Where Have You Gone Johnny Havlicek? Answer: He Lives In The Best Of Us.
In this momentary detour from the pressing issues of our day, my short missive on John Havlicek forced the very busy Allen Gorin to stiop and add his voice to the Havlicek tribute-who has not died or anything.
When Neal Phenes sings the praises of John Havlicek, he knows that I am part of the choir. But tempted as I am to take a trip down memory lane and reminisce about things such as: 1) How my family and I were huddled around the radio on one special night in 1965, and burst into cheers when Celtic announcer Johnny Most shouted "Havlicek stole the ball......." at the end of the game, such play securing yet another Boston championship; 2) The speech Bill Russell gave at my university in 1971, during which he referred to Havlicek as the greatest player he had ever played with, and the man he'd want his sons to emulate; 3) The time Havlicek dove into the first row of seats to save a loose ball in a game at the old, decrepit Providence, R.I. arena--right where I was sitting--and thanked those of us who caught him prior to his running back onto the court; 4) How Havlicek never engaged in trash talk, never cared about his stats, and always carried himself with tremendous dignity........

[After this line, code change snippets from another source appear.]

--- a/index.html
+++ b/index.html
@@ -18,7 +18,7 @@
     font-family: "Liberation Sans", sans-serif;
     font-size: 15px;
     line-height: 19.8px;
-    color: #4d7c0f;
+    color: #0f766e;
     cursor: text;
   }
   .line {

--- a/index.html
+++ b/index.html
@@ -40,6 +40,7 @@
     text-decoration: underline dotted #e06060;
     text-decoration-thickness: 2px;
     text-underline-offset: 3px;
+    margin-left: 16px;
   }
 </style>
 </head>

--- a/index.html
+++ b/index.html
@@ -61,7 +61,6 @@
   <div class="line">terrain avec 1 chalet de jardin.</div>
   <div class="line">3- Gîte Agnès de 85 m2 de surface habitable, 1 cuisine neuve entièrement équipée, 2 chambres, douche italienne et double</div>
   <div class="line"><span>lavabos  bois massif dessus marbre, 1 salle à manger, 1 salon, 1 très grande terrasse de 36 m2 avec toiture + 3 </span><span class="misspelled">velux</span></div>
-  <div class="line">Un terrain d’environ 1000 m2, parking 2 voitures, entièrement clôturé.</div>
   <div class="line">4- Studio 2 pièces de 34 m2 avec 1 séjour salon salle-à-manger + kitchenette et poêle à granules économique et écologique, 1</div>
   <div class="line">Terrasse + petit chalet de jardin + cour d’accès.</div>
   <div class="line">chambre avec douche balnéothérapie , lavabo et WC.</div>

Oooops, I did it anyways! Well, forgive those of us who grew up in New England in the 1960s, were molded by sports, and chose men like Havlicek as role models. But for me--a 55 year old whose athletic days are well behind me--John Havlicek still serves as a role model, one that fits perfectly with the public policy mission of Ettublog.

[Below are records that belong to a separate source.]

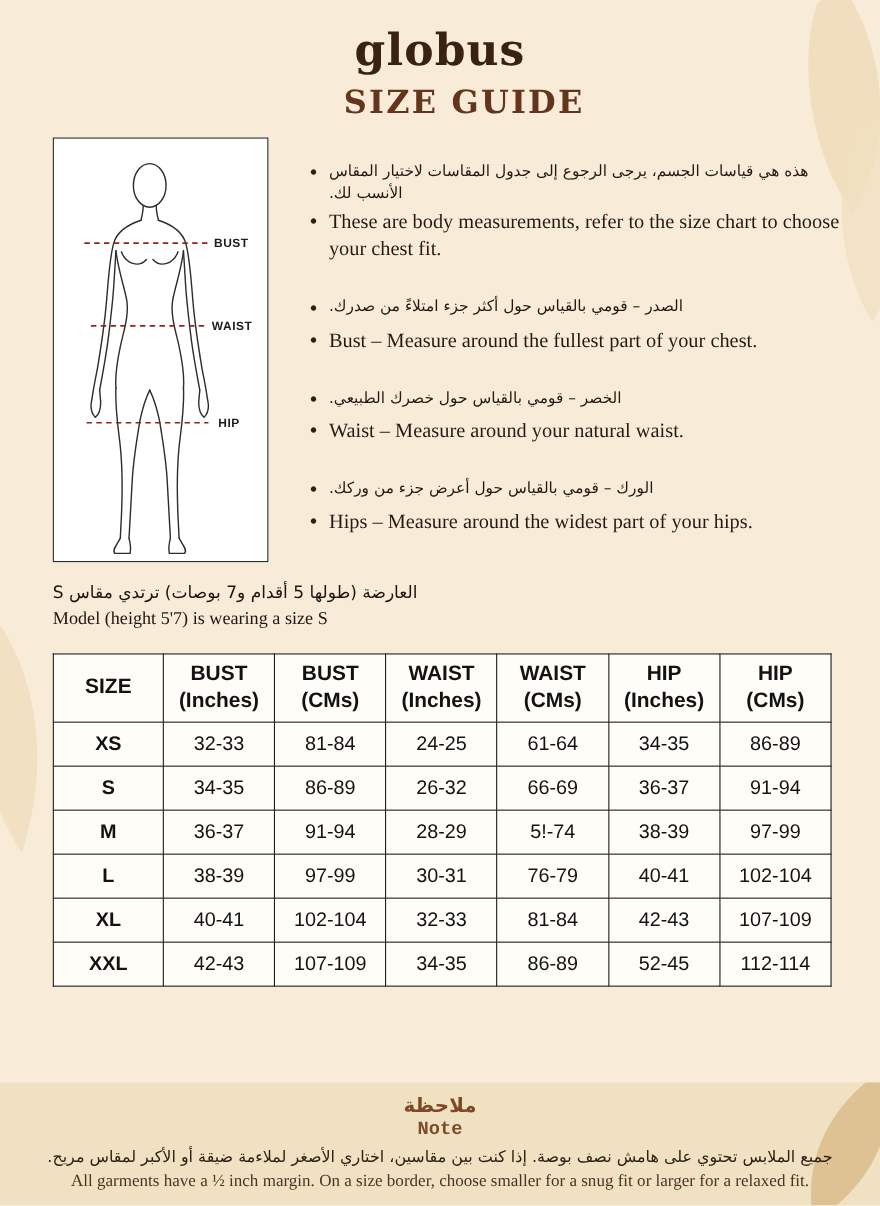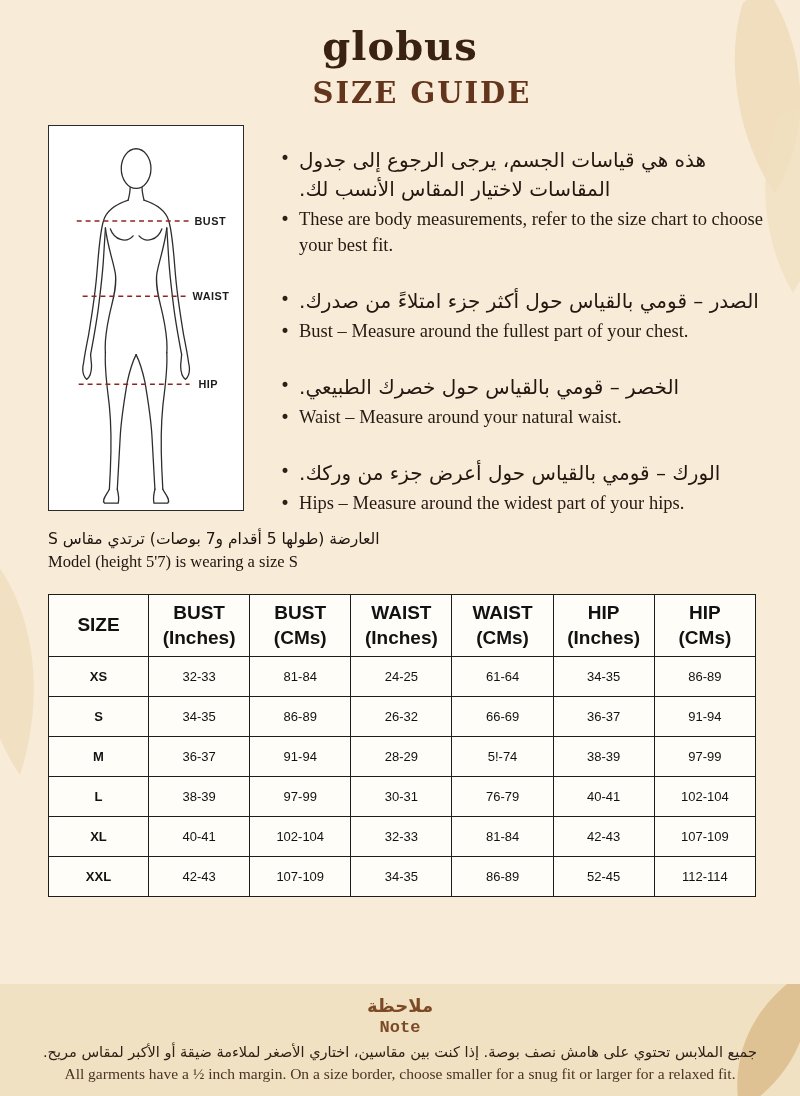--- a/index.html
+++ b/index.html
@@ -34,7 +34,7 @@
   .bullet-row { display:flex; align-items:flex-start; gap:9px; margin-bottom:3px; }
   .dot { color:#2b2116; font-size:17px; line-height:1.5; flex:0 0 auto; }
   .b-ar {
-    font-family:"DejaVu Sans",sans-serif; font-size:20px; line-height:1.45;
+    font-family:"DejaVu Sans",sans-serif; font-size:14px; line-height:1.45;
     color:#231710; text-align:left; flex:1;
   }
   .b-en {

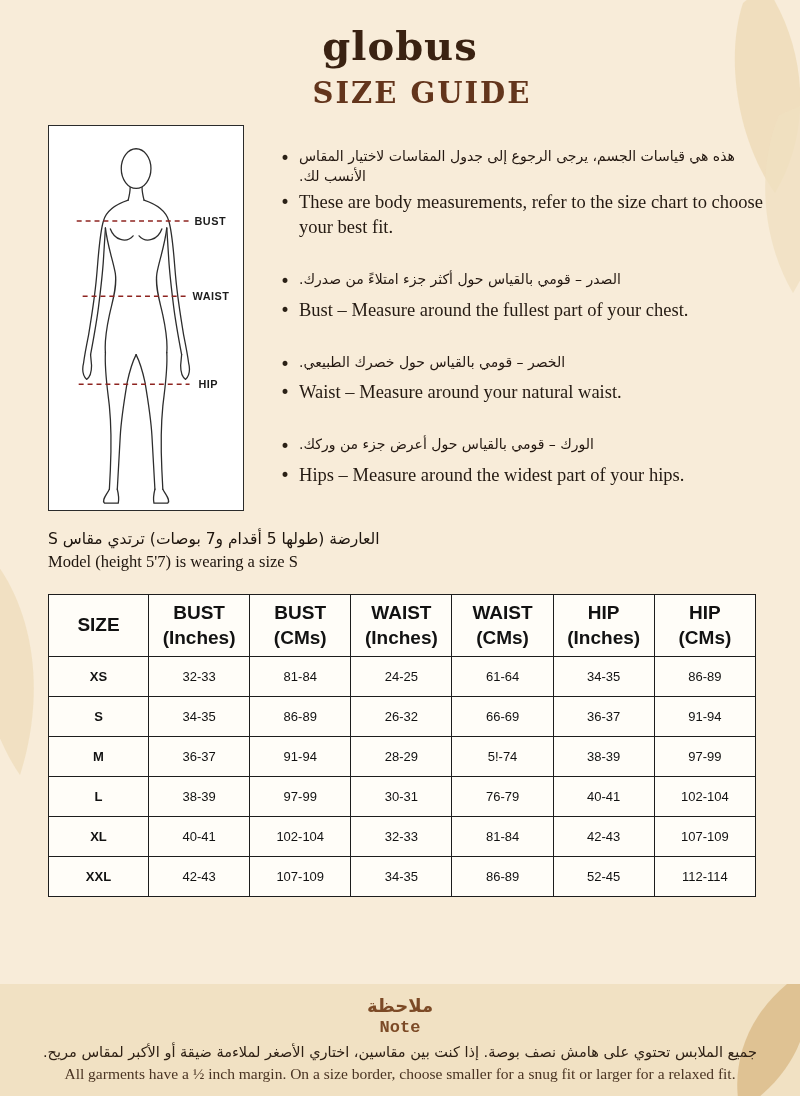--- a/index.html
+++ b/index.html
@@ -130,7 +130,7 @@
         </div>
         <div class="bullet-row">
           <span class="dot">•</span>
-          <p class="b-en">These are body measurements, refer to the size chart to choose your best fit.</p>
+          <p class="b-en">These are body measurements, refer to the size chart to choose your chest fit.</p>
         </div>
       </div>
 

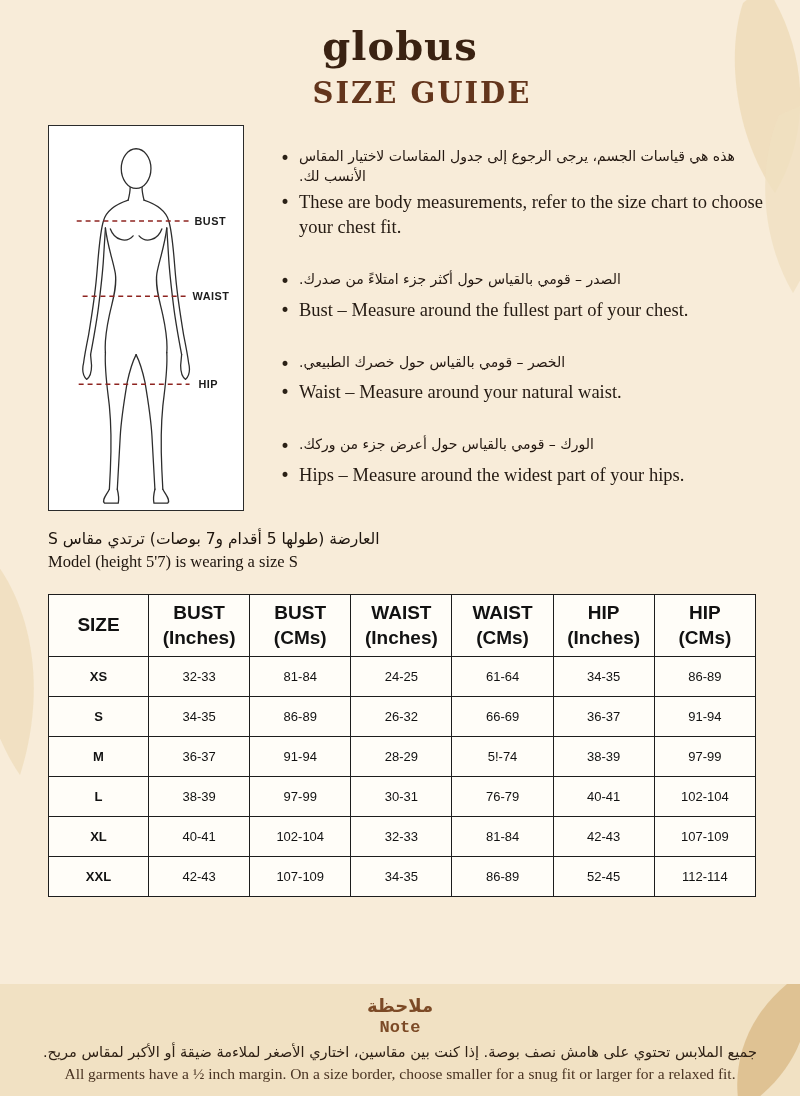--- a/index.html
+++ b/index.html
@@ -56,7 +56,7 @@
   }
   .th-en { height:62px; font-size:19px; font-weight:700; line-height:1.3; }
   .th-ar { height:56px; font-size:15px; font-weight:700; font-family:"DejaVu Sans",sans-serif; line-height:1.35; padding:2px 5px; }
-  .size-table tbody td { height:40px; font-size:13px; font-weight:400; }
+  .size-table tbody td { height:40px; font-size:18px; font-weight:400; }
   .size-table td.size-cell { font-weight:700; }
 
   .note-band {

How so? Havlicek's unique role--the "sixth man" on a sports dynasty judged by Sports Illustrated to be the greatest team of all time (1957-1969 Boston Celtics)--has inspired the role I often play, and encourage others to play, in public policy coalitions of which I'm a part.
To make this connection, you must understand the role of the "sixth man," a role developed by the legendary Celtic coach Red Auerbach. Auerbach would not start Havlicek, preferring to keep him on the bench initially, studying the early ebb and flow of the game. At a certain point, invariably when his team needed a lift, Havlicek entered the fray. His job may have been to shut down the opposing team's hottest scorer. Or, maybe he needed to be the spark to ignite the vaunted Celtic fast break. Perhaps his team just needed his energy. Whatever he had to do to get his guys performing at peak efficiency, he did--without fanfare. His individual ego was totally sublimated to the team's ego.
Toward what end? All Havlicek cared about was winning championships. His own stats and glory were inconsequential.
And do I really need to contrast Havlicek's demeanor with that of the typical basketball star--past or present--to underscore that Havlicek's mindset is as rare as hens' teeth?
Now for the political connection. The world of public policy is, like professional sports, filled with prima donnas. There's a certain power that comes with making public policy, and as Henry Kissinger once said, it can be the ultimate aphrodisiac. But politics is also about forming effective coalitions, which is at cross purposes with the lust for individual political power. How does one resolve this tension?
The way I've chosen to deal with this matter--I am often involved in inter-faith political coalitions--is by preaching the philosophy of Celtic basketball, and by trying to play the role of Havlicek. I emphasize that when we're fighting for an issue, we do so not as Jews, Mormons, Catholics, Evangelicals, or ???, but rather as American teammates trying to win a game, indifferent to whether we or our religious affiliations get any glory. I stress what unites us, rather than what divides us (e.g. salvation issues).
For myself, if possible, I strive for a flexible role. Sometimes I'm most helpful by writing op-eds in the newspaper. Sometimes I give speeches. Sometimes I organize. Oftentimes I'm on the watch for a cancerous personality who needs to be weeded out, lest that person undermine our team-first concept. Bottom line: I watch the political dynamics as they unfold, and go where I'm most needed. I want to see my values win the day, and I could care less whose mug shot gets plastered on the front page of the local section.
So John Havlicek, as a model of how to be the ideal teammate, lives in the best of us. Who says Massachusetts has nothing to contribute to the triumph of conservative/ libertarian ideas!!!